[RECORDS TO PROCESS Boundary: Start]

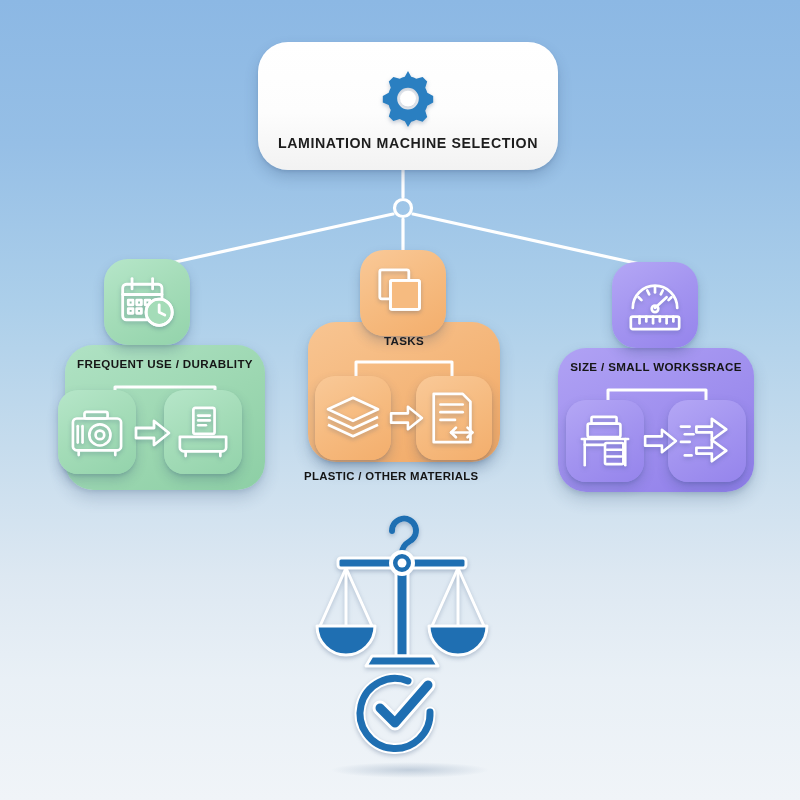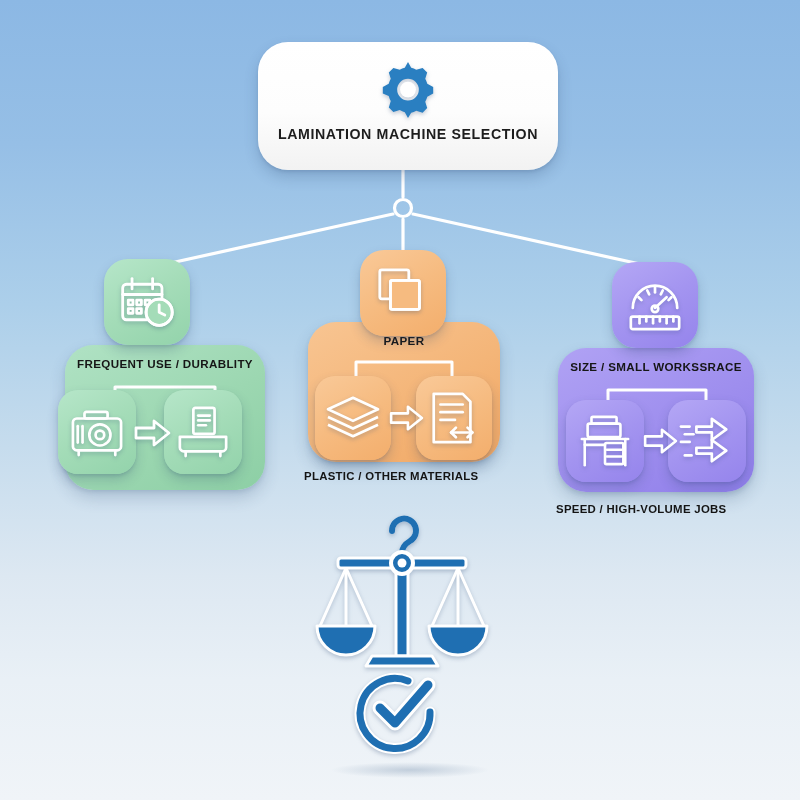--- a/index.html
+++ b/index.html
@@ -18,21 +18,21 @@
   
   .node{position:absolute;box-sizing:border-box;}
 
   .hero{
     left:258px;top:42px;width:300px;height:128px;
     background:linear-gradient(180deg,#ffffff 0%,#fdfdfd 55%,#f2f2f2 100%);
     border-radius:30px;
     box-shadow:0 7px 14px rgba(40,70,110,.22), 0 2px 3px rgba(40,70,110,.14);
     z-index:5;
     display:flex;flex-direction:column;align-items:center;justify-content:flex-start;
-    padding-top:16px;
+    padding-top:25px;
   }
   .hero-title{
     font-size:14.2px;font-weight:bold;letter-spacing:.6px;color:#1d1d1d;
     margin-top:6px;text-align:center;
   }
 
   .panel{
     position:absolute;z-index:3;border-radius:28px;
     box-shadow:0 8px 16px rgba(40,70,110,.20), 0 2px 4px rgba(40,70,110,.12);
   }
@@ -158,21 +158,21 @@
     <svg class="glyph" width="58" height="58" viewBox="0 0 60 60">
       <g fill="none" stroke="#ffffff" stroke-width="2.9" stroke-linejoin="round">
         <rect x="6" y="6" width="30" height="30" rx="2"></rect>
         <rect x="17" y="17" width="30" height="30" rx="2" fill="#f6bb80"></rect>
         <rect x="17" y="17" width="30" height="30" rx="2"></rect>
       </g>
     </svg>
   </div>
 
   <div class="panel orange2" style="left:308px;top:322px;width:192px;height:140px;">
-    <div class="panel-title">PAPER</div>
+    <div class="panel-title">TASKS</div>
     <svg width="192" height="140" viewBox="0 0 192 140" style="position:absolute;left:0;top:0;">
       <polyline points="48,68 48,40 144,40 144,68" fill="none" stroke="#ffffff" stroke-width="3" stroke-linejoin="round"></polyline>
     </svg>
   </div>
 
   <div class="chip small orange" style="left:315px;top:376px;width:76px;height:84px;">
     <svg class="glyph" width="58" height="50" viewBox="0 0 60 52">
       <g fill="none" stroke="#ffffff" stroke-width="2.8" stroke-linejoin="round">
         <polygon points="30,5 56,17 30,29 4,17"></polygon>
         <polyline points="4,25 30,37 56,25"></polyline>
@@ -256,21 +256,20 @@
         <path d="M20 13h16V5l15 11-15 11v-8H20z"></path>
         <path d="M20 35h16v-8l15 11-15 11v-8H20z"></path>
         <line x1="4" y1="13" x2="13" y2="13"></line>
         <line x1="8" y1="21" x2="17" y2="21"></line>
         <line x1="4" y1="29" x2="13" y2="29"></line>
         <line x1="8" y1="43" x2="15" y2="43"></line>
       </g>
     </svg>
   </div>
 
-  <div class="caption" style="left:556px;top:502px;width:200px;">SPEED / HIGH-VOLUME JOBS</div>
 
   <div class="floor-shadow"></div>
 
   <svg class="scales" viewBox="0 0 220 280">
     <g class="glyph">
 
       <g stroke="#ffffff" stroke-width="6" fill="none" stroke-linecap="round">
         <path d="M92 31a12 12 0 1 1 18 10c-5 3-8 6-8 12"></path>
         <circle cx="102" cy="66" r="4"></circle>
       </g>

[RECORDS TO PROCESS Boundary: End]

- **EXERCISE DESCRIPTION**:
From the data above, count the lines that contain "panel" and write only that count.

- **ANSWER SECTION**:
4